Production Monitoring, Data Drift & Model Decay

26 min

A deployed model is not a finished product — it is a system that continuously interacts with a changing world. The data distribution that produced your training set shifts as user behaviour evolves, upstream pipelines change their schemas, and the real-world phenomenon you modelled changes. Without monitoring, your model silently decays: accuracy falls, business decisions worsen, and nobody notices until a major incident.

What Can Fail in Production

Understanding the failure taxonomy determines what to monitor.

Data drift (covariate shift): P(X) changes. The input feature distribution shifts away from what the model was trained on. Example: an economic shock causes monthly_spend to drop sharply for all users — the model was never trained on this regime.

Concept drift: P(y|X) changes. The relationship between features and the target changes. Example: a competitor launches a competing product, so high-usage customers who previously stayed now churn — the same feature values now imply different outcomes.

Label drift: P(y) changes. The base rate of the target shifts. Example: a marketing campaign successfully retains customers, dropping churn from 25% to 10% — a calibrated model now over-predicts churn.
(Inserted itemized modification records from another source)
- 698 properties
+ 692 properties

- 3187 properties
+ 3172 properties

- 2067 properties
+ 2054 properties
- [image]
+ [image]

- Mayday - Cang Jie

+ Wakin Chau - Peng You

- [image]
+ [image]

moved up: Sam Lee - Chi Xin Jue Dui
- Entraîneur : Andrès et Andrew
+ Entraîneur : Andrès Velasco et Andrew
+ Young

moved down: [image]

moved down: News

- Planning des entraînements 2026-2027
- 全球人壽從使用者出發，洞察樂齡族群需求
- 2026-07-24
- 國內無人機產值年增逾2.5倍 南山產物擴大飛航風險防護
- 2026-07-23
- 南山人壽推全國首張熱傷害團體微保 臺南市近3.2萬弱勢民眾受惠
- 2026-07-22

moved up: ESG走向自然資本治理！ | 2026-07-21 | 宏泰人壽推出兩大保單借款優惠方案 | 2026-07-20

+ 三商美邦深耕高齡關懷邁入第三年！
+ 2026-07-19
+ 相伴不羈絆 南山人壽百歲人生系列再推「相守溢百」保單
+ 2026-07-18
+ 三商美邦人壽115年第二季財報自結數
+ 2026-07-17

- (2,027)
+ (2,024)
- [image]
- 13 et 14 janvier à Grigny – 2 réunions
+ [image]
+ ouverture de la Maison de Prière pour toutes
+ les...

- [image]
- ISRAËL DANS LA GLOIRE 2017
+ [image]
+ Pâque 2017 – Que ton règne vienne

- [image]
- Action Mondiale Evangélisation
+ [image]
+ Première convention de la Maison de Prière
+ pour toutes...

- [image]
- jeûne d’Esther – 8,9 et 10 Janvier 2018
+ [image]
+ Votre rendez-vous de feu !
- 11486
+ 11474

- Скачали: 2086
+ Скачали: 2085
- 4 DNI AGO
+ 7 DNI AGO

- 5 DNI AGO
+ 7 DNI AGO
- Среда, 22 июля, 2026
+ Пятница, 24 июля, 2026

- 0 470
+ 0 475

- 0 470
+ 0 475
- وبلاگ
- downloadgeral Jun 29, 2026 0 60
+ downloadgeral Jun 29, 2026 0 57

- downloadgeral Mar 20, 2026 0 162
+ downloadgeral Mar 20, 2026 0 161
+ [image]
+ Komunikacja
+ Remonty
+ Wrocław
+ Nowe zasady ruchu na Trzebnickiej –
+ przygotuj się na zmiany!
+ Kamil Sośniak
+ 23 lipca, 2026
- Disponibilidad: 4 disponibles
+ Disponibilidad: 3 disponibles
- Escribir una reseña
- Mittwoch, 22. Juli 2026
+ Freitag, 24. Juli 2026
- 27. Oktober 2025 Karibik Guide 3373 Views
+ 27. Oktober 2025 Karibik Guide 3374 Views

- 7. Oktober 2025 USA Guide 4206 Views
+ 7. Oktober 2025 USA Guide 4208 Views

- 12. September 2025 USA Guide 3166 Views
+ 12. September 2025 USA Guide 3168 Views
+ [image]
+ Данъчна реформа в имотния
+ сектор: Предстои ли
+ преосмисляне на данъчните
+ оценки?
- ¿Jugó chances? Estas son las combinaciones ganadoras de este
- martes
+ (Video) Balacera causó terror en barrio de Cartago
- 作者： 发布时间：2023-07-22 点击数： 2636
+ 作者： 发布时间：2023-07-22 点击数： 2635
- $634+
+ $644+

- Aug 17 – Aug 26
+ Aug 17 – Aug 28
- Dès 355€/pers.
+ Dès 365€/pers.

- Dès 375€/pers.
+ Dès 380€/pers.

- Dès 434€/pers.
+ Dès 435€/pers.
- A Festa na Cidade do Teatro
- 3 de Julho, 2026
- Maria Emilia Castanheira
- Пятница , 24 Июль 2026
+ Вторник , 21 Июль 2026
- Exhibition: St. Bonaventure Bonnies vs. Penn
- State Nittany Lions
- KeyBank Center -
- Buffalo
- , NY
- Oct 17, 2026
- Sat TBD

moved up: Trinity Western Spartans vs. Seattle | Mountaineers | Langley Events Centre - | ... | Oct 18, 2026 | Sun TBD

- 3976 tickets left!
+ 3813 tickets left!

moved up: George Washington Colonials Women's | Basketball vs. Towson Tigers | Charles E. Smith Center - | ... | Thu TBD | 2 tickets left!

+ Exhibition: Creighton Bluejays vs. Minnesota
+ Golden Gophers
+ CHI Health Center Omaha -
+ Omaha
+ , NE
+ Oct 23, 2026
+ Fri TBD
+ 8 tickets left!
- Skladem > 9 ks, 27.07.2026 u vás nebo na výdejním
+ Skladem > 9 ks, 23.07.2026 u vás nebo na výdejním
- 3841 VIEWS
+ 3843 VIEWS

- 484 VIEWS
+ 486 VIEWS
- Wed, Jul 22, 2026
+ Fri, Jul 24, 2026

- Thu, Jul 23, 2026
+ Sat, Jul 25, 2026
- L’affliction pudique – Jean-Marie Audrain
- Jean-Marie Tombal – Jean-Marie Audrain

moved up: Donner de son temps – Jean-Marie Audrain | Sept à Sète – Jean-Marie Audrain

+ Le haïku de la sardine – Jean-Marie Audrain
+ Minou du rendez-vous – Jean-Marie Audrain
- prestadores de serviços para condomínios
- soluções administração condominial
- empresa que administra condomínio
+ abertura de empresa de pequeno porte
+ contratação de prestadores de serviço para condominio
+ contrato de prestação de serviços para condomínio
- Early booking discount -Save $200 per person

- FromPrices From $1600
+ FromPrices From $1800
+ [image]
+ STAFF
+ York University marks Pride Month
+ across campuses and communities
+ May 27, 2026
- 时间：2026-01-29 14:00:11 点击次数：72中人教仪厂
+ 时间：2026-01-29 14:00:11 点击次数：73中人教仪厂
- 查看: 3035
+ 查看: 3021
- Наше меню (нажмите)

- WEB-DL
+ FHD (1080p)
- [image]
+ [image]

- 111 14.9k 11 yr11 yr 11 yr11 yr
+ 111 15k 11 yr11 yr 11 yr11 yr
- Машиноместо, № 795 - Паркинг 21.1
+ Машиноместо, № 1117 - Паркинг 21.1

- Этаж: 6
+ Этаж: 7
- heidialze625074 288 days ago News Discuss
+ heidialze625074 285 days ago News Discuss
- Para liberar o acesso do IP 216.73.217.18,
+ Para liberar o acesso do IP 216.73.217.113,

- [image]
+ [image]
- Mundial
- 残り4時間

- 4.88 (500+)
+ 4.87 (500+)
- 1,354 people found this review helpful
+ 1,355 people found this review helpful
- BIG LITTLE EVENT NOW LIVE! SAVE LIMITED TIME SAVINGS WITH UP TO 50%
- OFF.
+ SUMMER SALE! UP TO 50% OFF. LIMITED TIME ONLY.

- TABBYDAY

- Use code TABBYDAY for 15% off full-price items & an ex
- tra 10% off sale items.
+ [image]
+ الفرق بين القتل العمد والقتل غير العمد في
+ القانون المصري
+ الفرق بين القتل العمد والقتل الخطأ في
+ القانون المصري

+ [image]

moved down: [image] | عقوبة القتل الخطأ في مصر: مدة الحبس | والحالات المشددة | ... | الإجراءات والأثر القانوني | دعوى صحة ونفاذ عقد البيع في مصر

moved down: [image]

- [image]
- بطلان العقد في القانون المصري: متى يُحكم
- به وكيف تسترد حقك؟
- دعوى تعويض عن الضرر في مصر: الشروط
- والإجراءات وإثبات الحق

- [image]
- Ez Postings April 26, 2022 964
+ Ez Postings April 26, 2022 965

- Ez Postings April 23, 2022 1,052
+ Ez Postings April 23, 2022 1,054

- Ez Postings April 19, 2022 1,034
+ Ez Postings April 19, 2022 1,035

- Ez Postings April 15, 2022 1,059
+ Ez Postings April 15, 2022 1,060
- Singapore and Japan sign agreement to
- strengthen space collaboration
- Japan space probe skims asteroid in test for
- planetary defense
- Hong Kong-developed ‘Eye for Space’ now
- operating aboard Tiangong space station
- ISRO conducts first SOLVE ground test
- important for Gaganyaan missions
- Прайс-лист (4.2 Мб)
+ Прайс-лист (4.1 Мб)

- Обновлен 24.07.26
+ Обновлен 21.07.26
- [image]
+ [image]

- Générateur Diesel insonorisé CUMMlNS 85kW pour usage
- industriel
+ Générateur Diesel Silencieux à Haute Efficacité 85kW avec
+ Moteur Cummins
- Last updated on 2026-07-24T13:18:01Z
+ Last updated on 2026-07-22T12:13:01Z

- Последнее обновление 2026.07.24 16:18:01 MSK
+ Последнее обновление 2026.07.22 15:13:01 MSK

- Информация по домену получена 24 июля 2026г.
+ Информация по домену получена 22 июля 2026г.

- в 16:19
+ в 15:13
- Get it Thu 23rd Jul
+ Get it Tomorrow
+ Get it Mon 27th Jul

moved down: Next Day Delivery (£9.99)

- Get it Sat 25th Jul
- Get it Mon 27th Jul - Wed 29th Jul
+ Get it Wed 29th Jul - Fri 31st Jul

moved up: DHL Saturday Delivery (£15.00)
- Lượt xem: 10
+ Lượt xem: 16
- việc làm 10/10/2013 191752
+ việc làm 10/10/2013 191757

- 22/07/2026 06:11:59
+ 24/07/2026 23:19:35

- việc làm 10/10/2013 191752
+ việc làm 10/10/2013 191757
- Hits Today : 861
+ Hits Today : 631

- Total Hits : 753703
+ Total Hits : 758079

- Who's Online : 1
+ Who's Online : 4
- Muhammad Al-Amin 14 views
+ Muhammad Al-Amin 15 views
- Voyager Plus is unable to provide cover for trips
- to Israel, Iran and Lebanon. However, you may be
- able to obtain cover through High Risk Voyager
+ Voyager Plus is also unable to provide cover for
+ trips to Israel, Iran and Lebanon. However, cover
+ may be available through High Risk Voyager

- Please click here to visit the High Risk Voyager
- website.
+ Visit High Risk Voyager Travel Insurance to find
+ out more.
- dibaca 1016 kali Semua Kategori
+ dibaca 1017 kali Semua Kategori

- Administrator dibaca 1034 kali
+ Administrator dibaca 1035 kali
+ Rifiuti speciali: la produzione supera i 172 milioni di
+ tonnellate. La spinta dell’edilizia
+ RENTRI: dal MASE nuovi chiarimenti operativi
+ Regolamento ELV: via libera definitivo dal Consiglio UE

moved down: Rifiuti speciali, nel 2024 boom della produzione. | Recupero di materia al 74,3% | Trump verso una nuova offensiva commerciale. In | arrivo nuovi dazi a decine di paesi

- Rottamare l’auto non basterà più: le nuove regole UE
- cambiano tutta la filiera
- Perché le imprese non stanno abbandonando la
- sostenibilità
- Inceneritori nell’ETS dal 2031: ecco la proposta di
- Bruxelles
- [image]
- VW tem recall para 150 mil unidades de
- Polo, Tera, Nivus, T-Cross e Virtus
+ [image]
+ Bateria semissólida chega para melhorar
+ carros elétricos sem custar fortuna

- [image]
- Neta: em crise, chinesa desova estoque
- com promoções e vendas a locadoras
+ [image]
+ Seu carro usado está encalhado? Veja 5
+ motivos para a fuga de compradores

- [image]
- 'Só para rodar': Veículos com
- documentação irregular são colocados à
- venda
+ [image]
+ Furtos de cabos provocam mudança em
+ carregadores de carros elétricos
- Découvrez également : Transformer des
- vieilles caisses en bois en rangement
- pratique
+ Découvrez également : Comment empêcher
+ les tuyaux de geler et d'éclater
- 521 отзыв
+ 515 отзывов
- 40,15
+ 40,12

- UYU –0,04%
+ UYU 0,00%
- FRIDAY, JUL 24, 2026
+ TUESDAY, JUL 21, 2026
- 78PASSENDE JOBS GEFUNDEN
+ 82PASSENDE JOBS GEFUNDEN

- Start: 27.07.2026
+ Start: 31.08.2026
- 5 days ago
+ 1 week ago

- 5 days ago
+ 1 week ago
Upstream pipeline breakage: a schema change in an upstream data source introduces nulls, wrong units, or encoded values the preprocessing has never seen. Often the most common failure in practice.

Monitoring Layers

| Layer | What to track | When to alert | |-------|--------------|---------------| | Data quality | null rate, schema violations, out-of-range values | null rate increases by > 2x; new unknown categories | | Feature distribution | mean, std, histogram per feature | PSI > 0.2; KS p-value < 0.05 | | Prediction distribution | score histogram, mean prediction | PSI > 0.1 on score distribution | | Model performance | accuracy, AUC, F1 | when labels arrive — often days/weeks delayed | | System health | latency p99, error rate, throughput | error rate > 1%; p99 > SLA |

Statistical Drift Tests

KS Test (Kolmogorov-Smirnov)

Tests whether two samples come from the same continuous distribution. The KS statistic is the maximum absolute difference between the two CDFs.

python

import numpy as np
from scipy import stats

rng = np.random.default_rng(42)

# Reference distribution (from training)
ref_spend = rng.normal(120, 40, 2000)

# Production distribution — has drifted
prod_spend_no_drift   = rng.normal(118, 41, 500)   # slight natural variation
prod_spend_drifted    = rng.normal(85,  60, 500)   # mean dropped, std increased

ks_stat_ok,      p_ok     = stats.ks_2samp(ref_spend, prod_spend_no_drift)
ks_stat_drifted, p_drift  = stats.ks_2samp(ref_spend, prod_spend_drifted)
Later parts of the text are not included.